User interface change data
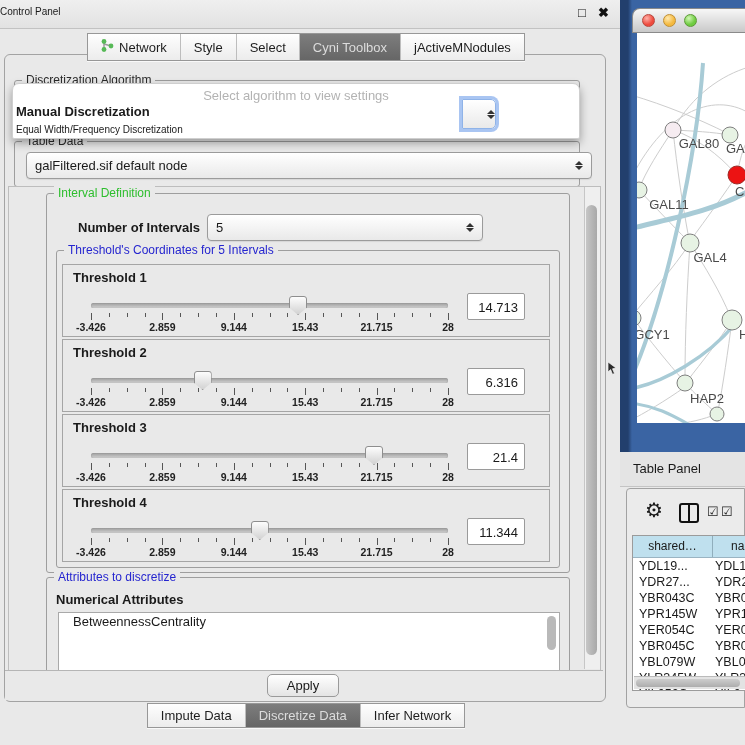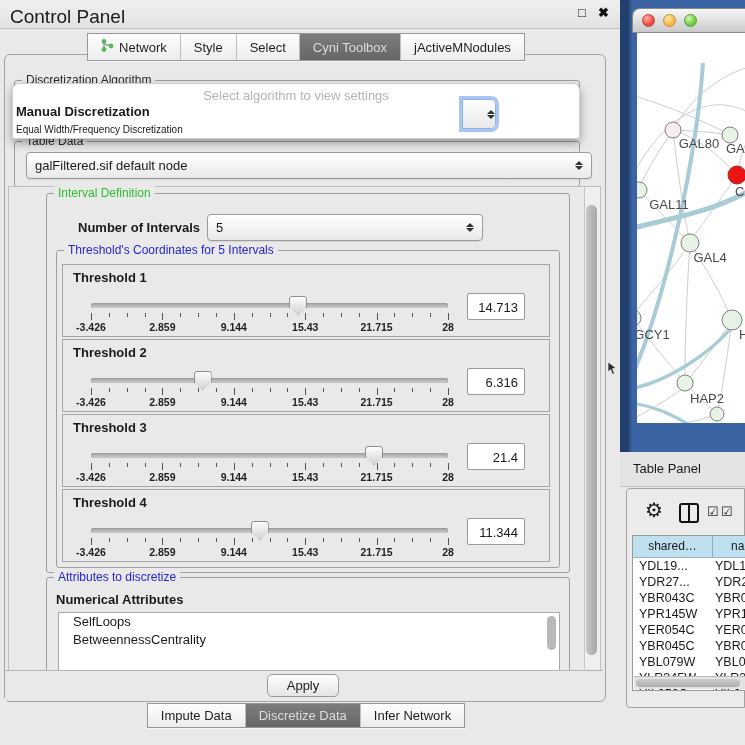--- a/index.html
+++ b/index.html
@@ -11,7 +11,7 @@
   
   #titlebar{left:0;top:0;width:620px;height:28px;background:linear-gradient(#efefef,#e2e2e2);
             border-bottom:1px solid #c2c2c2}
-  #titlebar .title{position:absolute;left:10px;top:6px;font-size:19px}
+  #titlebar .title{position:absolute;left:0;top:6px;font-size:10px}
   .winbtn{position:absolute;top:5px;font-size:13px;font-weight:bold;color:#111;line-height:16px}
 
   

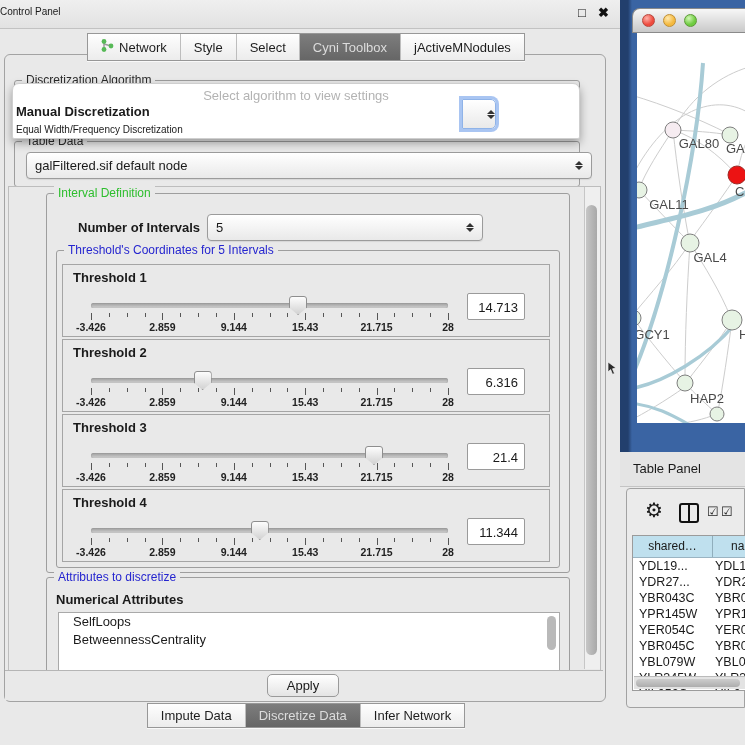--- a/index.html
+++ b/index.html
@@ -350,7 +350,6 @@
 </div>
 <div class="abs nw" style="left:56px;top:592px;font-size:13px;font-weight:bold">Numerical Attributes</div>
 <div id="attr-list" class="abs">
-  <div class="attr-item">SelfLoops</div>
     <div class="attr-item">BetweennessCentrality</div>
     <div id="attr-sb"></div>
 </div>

--

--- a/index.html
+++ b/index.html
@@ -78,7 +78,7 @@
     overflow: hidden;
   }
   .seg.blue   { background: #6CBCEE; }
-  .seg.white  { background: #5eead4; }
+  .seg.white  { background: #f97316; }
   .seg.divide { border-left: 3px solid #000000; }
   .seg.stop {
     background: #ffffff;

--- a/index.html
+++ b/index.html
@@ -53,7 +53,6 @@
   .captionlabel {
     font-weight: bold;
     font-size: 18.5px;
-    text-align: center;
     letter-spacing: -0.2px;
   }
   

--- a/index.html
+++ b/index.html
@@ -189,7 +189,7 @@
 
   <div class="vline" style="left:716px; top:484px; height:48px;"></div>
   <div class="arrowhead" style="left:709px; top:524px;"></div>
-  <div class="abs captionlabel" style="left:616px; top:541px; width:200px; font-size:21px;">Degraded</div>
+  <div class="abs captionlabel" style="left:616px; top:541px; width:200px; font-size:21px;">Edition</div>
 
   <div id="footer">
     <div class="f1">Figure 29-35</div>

▶ [Assignment]:
Each line above that has "width" adds one to the count; say the final count with no other text.

▶ [Solution for this exercise]:
3